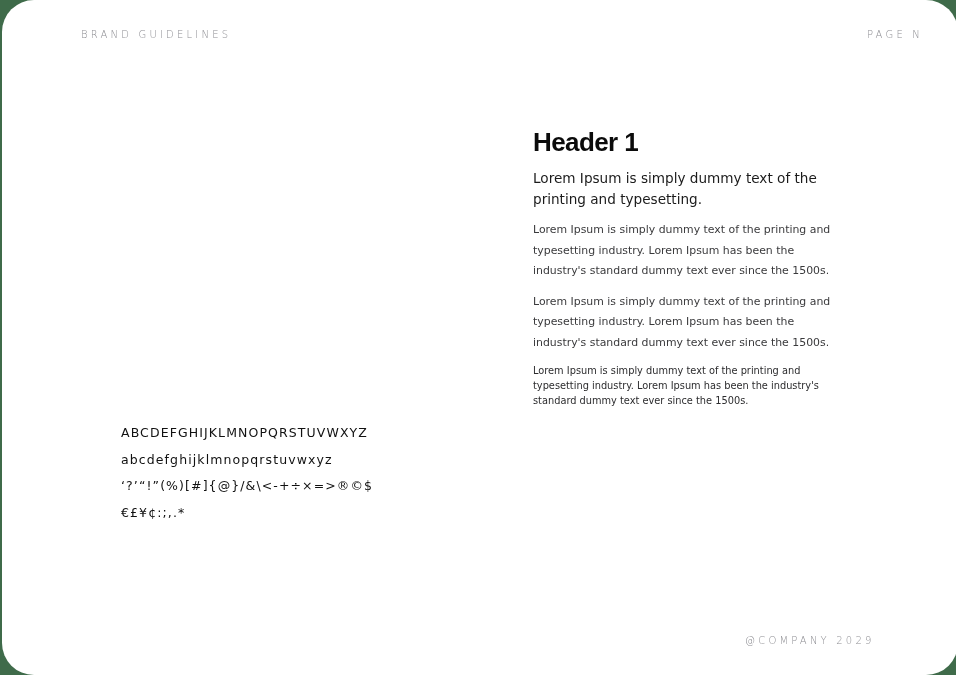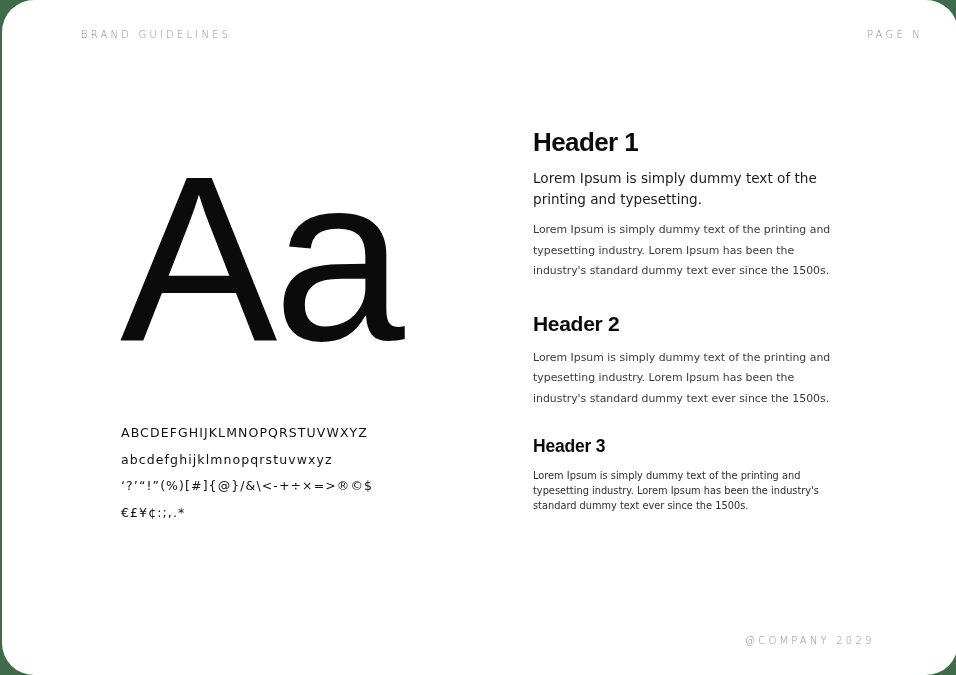--- a/index.html
+++ b/index.html
@@ -121,7 +121,6 @@
   <div class="top-left">BRAND GUIDELINES</div>
   <div class="top-right">PAGE N</div>
 
-  <div class="aa">Aa</div>
 
   <div class="glyph-lines">
     <div class="glyph-line">ABCDEFGHIJKLMNOPQRSTUVWXYZ</div>

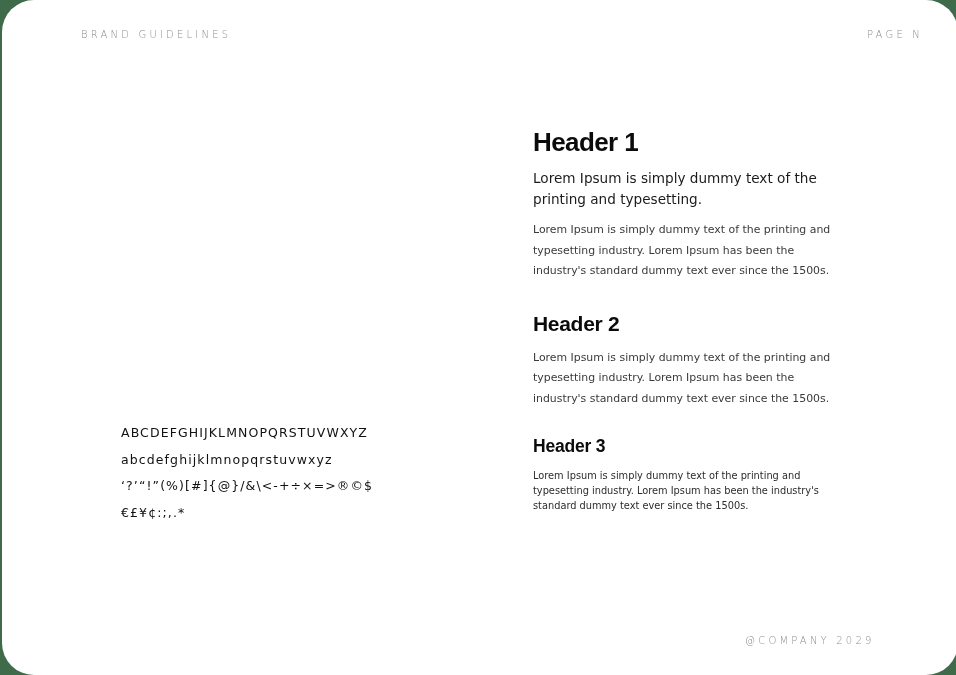--- a/index.html
+++ b/index.html
@@ -134,7 +134,6 @@
     <p class="lead">Lorem Ipsum is simply dummy text of the printing and typesetting.</p>
     <p class="body">Lorem Ipsum is simply dummy text of the printing and typesetting industry. Lorem Ipsum has been the industry's standard dummy text ever since the 1500s.</p>
 
-    <h2 class="h2">Header 2</h2>
     <p class="body">Lorem Ipsum is simply dummy text of the printing and typesetting industry. Lorem Ipsum has been the industry's standard dummy text ever since the 1500s.</p>
 
     <h3 class="h3">Header 3</h3>

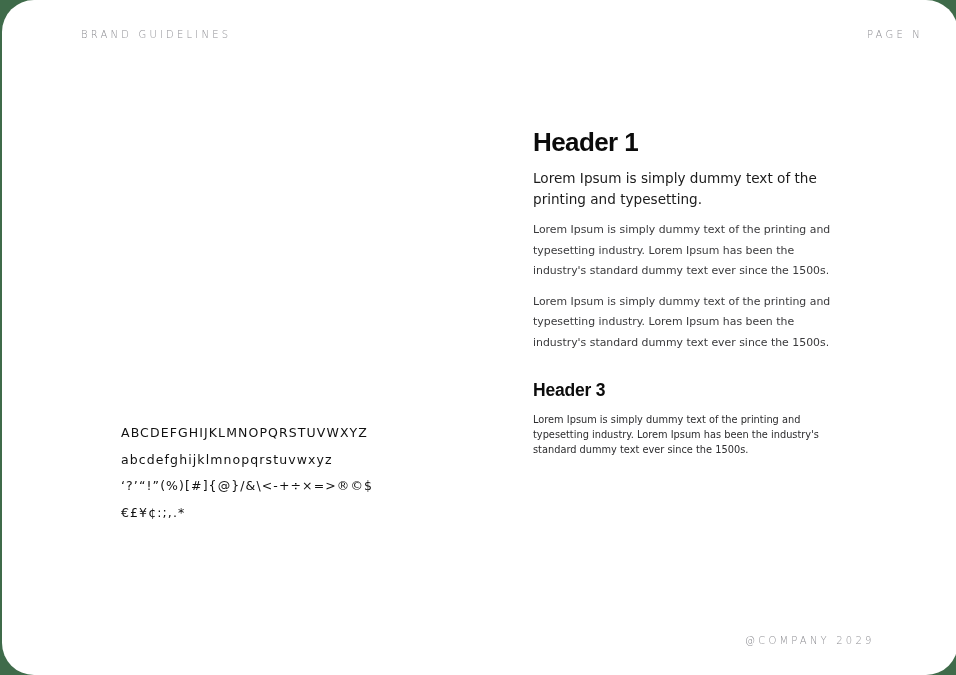--- a/index.html
+++ b/index.html
@@ -136,7 +136,6 @@
 
     <p class="body">Lorem Ipsum is simply dummy text of the printing and typesetting industry. Lorem Ipsum has been the industry's standard dummy text ever since the 1500s.</p>
 
-    <h3 class="h3">Header 3</h3>
     <p class="small">Lorem Ipsum is simply dummy text of the printing and typesetting industry. Lorem Ipsum has been the industry's standard dummy text ever since the 1500s.</p>
   </div>
 

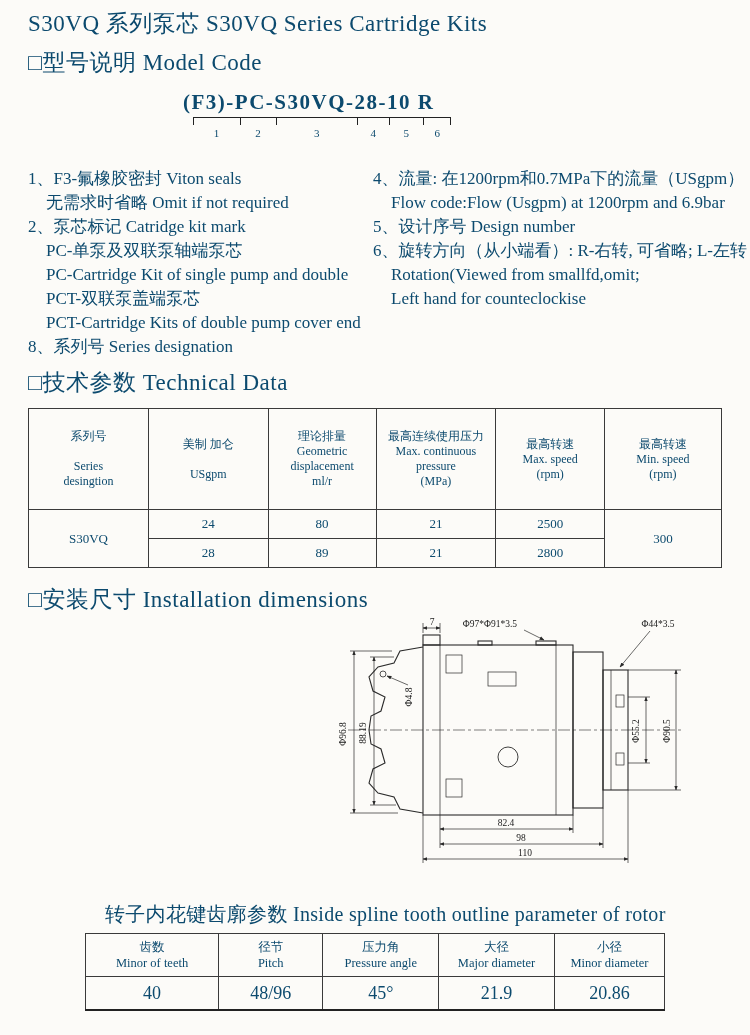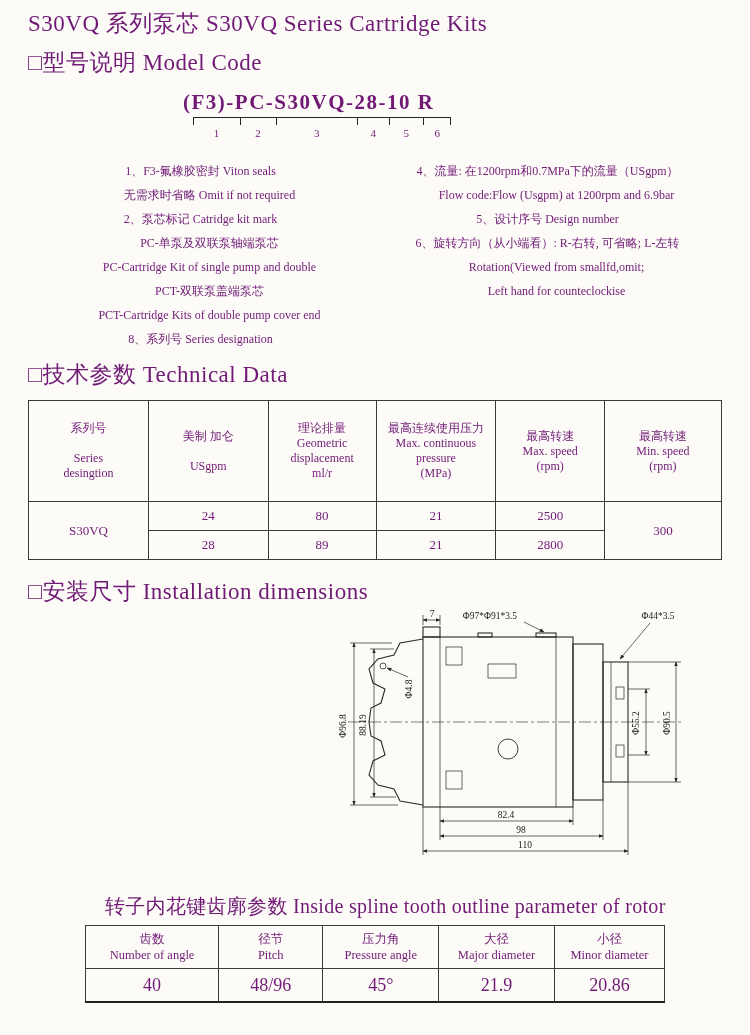--- a/index.html
+++ b/index.html
@@ -7,7 +7,7 @@
   .page{
     width:750px;height:1035px;box-sizing:border-box;
     padding:8px 28px 0 28px;
-    background:#fcfbf8;color:#701a75;
+    background:#fcfbf8;color:#0c4a6e;
     font-family:"Liberation Serif","DejaVu Serif",serif;
     overflow:hidden;position:relative;
   }

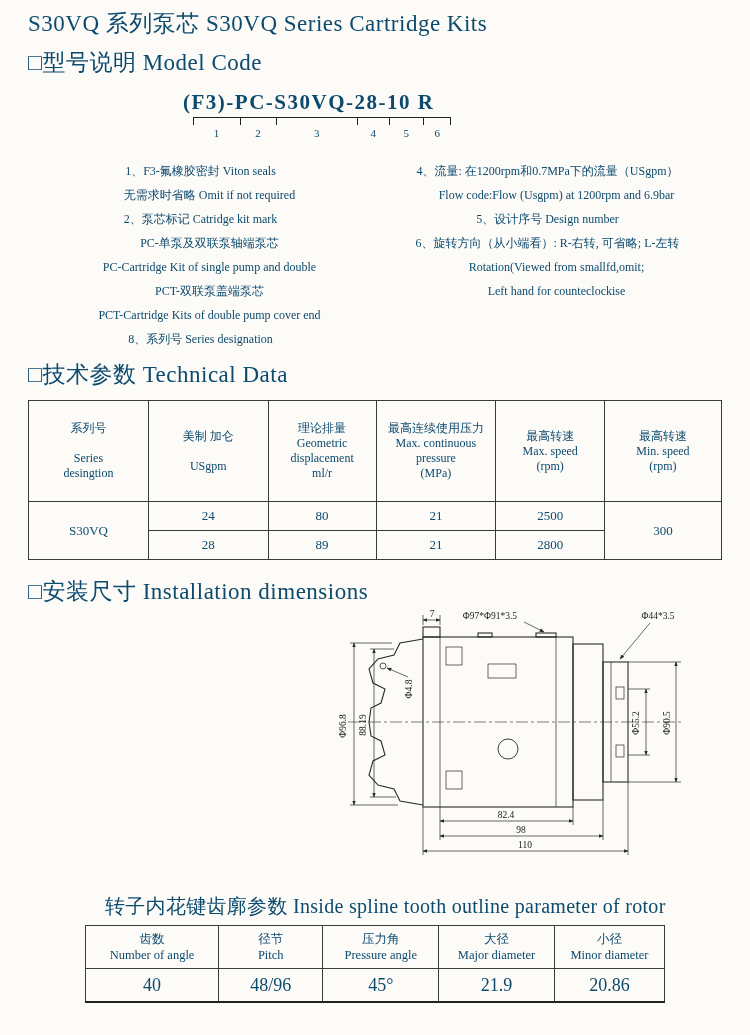--- a/index.html
+++ b/index.html
@@ -20,7 +20,7 @@
   .ruler::after{content:"";position:absolute;right:0;top:0;height:7px;border-right:1px solid #222;}
   .rc{position:relative;text-align:center;font-size:11px;padding-top:9px;}
   .rc::before{content:"";position:absolute;left:0;top:0;height:7px;border-left:1px solid #222;}
-  .notes{display:flex;margin-top:20px;font-size:12px;line-height:24px;text-align:center;}
+  .notes{display:flex;margin-top:28px;font-size:17px;line-height:24px;}
   .notes .col{width:345px;}
   .notes .col.right{flex:1;}
   .nl{white-space:nowrap;}

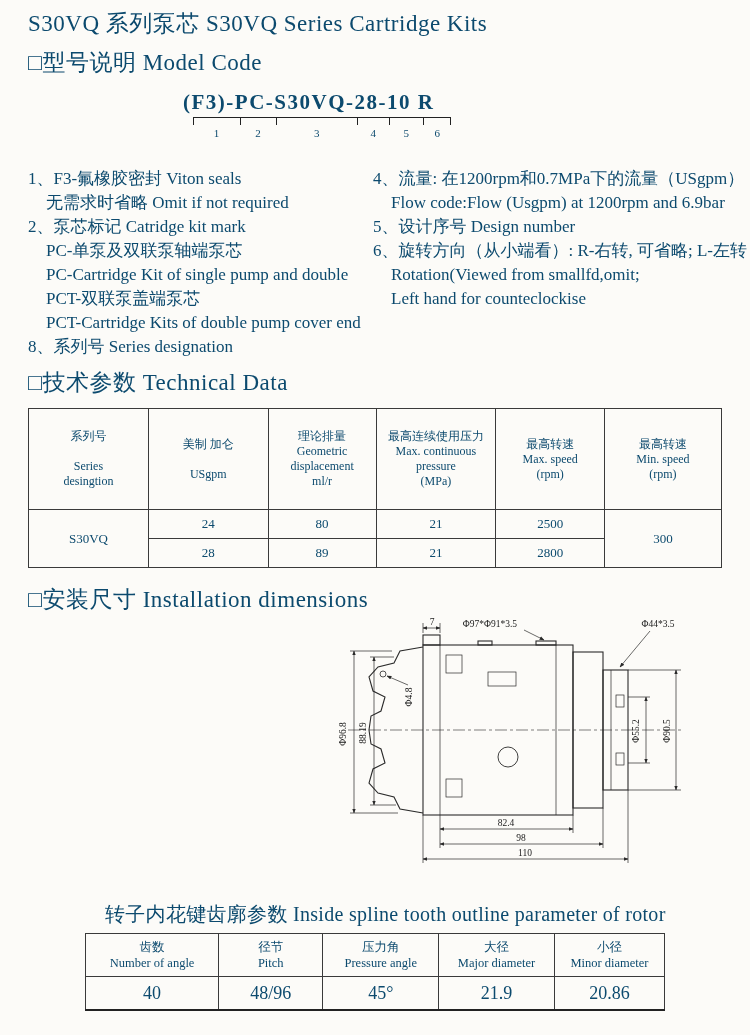--- a/index.html
+++ b/index.html
@@ -208,7 +208,7 @@
     <thead>
       <tr>
         <th style="width:23%">齿数
-Number of angle</th>
+Minor of teeth</th>
         <th style="width:18%">径节
 Pitch</th>
         <th style="width:20%">压力角

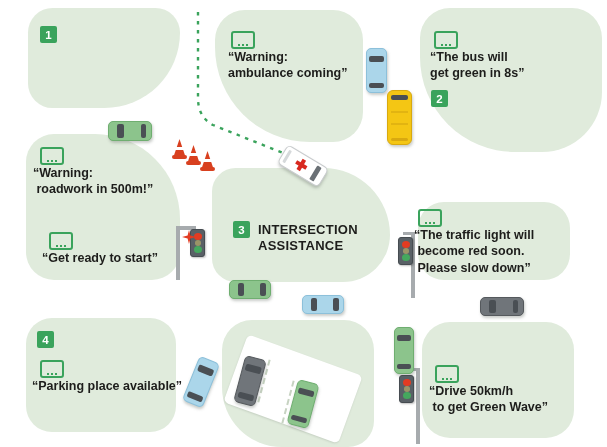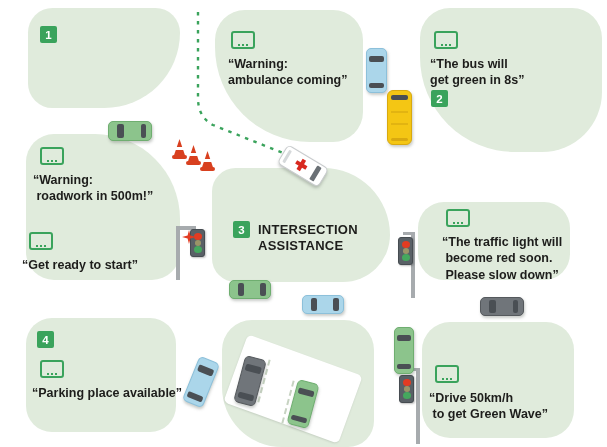--- a/index.html
+++ b/index.html
@@ -15,7 +15,7 @@
   .screen{width:20px;height:14px;border:2px solid var(--accent,#3aa35c);border-radius:3px;position:relative;}
   .screen i{position:absolute;left:50%;bottom:1px;transform:translateX(-50%);width:10px;
             border-top:2px dotted var(--accent,#3aa35c);display:block;}
-  .mtext{white-space:pre-wrap;font-size:12.5px;line-height:1.3;margin-top:7px;}
+  .mtext{white-space:pre-wrap;font-size:12.5px;line-height:1.3;}
   .car{position:absolute;border-radius:5px;box-shadow:1px 2px 3px rgba(100,110,100,.35);z-index:5;}
   .car .w{position:absolute;background:var(--window,#4a4f54);border-radius:2px;}
   .car.h .wf{left:20%;top:11%;width:15%;height:78%;}

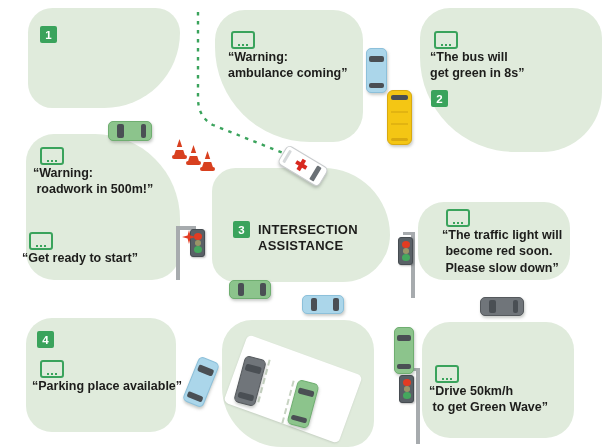--- a/index.html
+++ b/index.html
@@ -122,7 +122,7 @@
       </div>
     <div class="mtext">“Get ready to start”</div>
   </div>
-  <div class="msg" style="left:442px;top:209px;">
+  <div class="msg" style="left:414px;top:209px;">
     <div class="screen" style="margin-left:4px;">
         <i></i>
       </div>

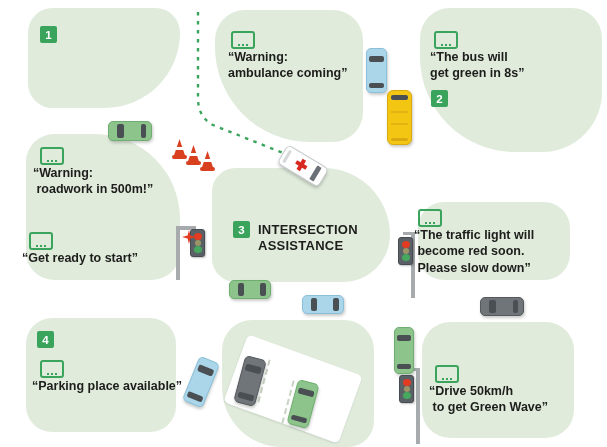--- a/index.html
+++ b/index.html
@@ -116,7 +116,7 @@
     <div class="mtext">“Warning:
  roadwork in 500m!”</div>
   </div>
-  <div class="msg" style="left:22px;top:232px;">
+  <div class="msg" style="left:42px;top:232px;">
     <div class="screen" style="margin-left:7px;">
         <i></i>
       </div>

◆ **How to complete this task**: Your job is to reproduce the material exactly. Keep pictures out of it.

◆ **Finished exercise**:
--- a/index.html
+++ b/index.html
@@ -121,7 +121,6 @@
   <div class="top-left">BRAND GUIDELINES</div>
   <div class="top-right">PAGE N</div>
 
-  <div class="aa">Aa</div>
 
   <div class="glyph-lines">
     <div class="glyph-line">ABCDEFGHIJKLMNOPQRSTUVWXYZ</div>

--- a/index.html
+++ b/index.html
@@ -134,7 +134,6 @@
     <p class="lead">Lorem Ipsum is simply dummy text of the printing and typesetting.</p>
     <p class="body">Lorem Ipsum is simply dummy text of the printing and typesetting industry. Lorem Ipsum has been the industry's standard dummy text ever since the 1500s.</p>
 
-    <h2 class="h2">Header 2</h2>
     <p class="body">Lorem Ipsum is simply dummy text of the printing and typesetting industry. Lorem Ipsum has been the industry's standard dummy text ever since the 1500s.</p>
 
     <h3 class="h3">Header 3</h3>

--- a/index.html
+++ b/index.html
@@ -136,7 +136,6 @@
 
     <p class="body">Lorem Ipsum is simply dummy text of the printing and typesetting industry. Lorem Ipsum has been the industry's standard dummy text ever since the 1500s.</p>
 
-    <h3 class="h3">Header 3</h3>
     <p class="small">Lorem Ipsum is simply dummy text of the printing and typesetting industry. Lorem Ipsum has been the industry's standard dummy text ever since the 1500s.</p>
   </div>
 

--- a/index.html
+++ b/index.html
@@ -7,7 +7,7 @@
   .page{
     width:750px;height:1035px;box-sizing:border-box;
     padding:8px 28px 0 28px;
-    background:#fcfbf8;color:#701a75;
+    background:#fcfbf8;color:#0c4a6e;
     font-family:"Liberation Serif","DejaVu Serif",serif;
     overflow:hidden;position:relative;
   }

--- a/index.html
+++ b/index.html
@@ -20,7 +20,7 @@
   .ruler::after{content:"";position:absolute;right:0;top:0;height:7px;border-right:1px solid #222;}
   .rc{position:relative;text-align:center;font-size:11px;padding-top:9px;}
   .rc::before{content:"";position:absolute;left:0;top:0;height:7px;border-left:1px solid #222;}
-  .notes{display:flex;margin-top:20px;font-size:12px;line-height:24px;text-align:center;}
+  .notes{display:flex;margin-top:28px;font-size:17px;line-height:24px;}
   .notes .col{width:345px;}
   .notes .col.right{flex:1;}
   .nl{white-space:nowrap;}

--- a/index.html
+++ b/index.html
@@ -208,7 +208,7 @@
     <thead>
       <tr>
         <th style="width:23%">齿数
-Number of angle</th>
+Minor of teeth</th>
         <th style="width:18%">径节
 Pitch</th>
         <th style="width:20%">压力角

--- a/index.html
+++ b/index.html
@@ -15,7 +15,7 @@
   .screen{width:20px;height:14px;border:2px solid var(--accent,#3aa35c);border-radius:3px;position:relative;}
   .screen i{position:absolute;left:50%;bottom:1px;transform:translateX(-50%);width:10px;
             border-top:2px dotted var(--accent,#3aa35c);display:block;}
-  .mtext{white-space:pre-wrap;font-size:12.5px;line-height:1.3;margin-top:7px;}
+  .mtext{white-space:pre-wrap;font-size:12.5px;line-height:1.3;}
   .car{position:absolute;border-radius:5px;box-shadow:1px 2px 3px rgba(100,110,100,.35);z-index:5;}
   .car .w{position:absolute;background:var(--window,#4a4f54);border-radius:2px;}
   .car.h .wf{left:20%;top:11%;width:15%;height:78%;}

--- a/index.html
+++ b/index.html
@@ -122,7 +122,7 @@
       </div>
     <div class="mtext">“Get ready to start”</div>
   </div>
-  <div class="msg" style="left:442px;top:209px;">
+  <div class="msg" style="left:414px;top:209px;">
     <div class="screen" style="margin-left:4px;">
         <i></i>
       </div>

--- a/index.html
+++ b/index.html
@@ -116,7 +116,7 @@
     <div class="mtext">“Warning:
  roadwork in 500m!”</div>
   </div>
-  <div class="msg" style="left:22px;top:232px;">
+  <div class="msg" style="left:42px;top:232px;">
     <div class="screen" style="margin-left:7px;">
         <i></i>
       </div>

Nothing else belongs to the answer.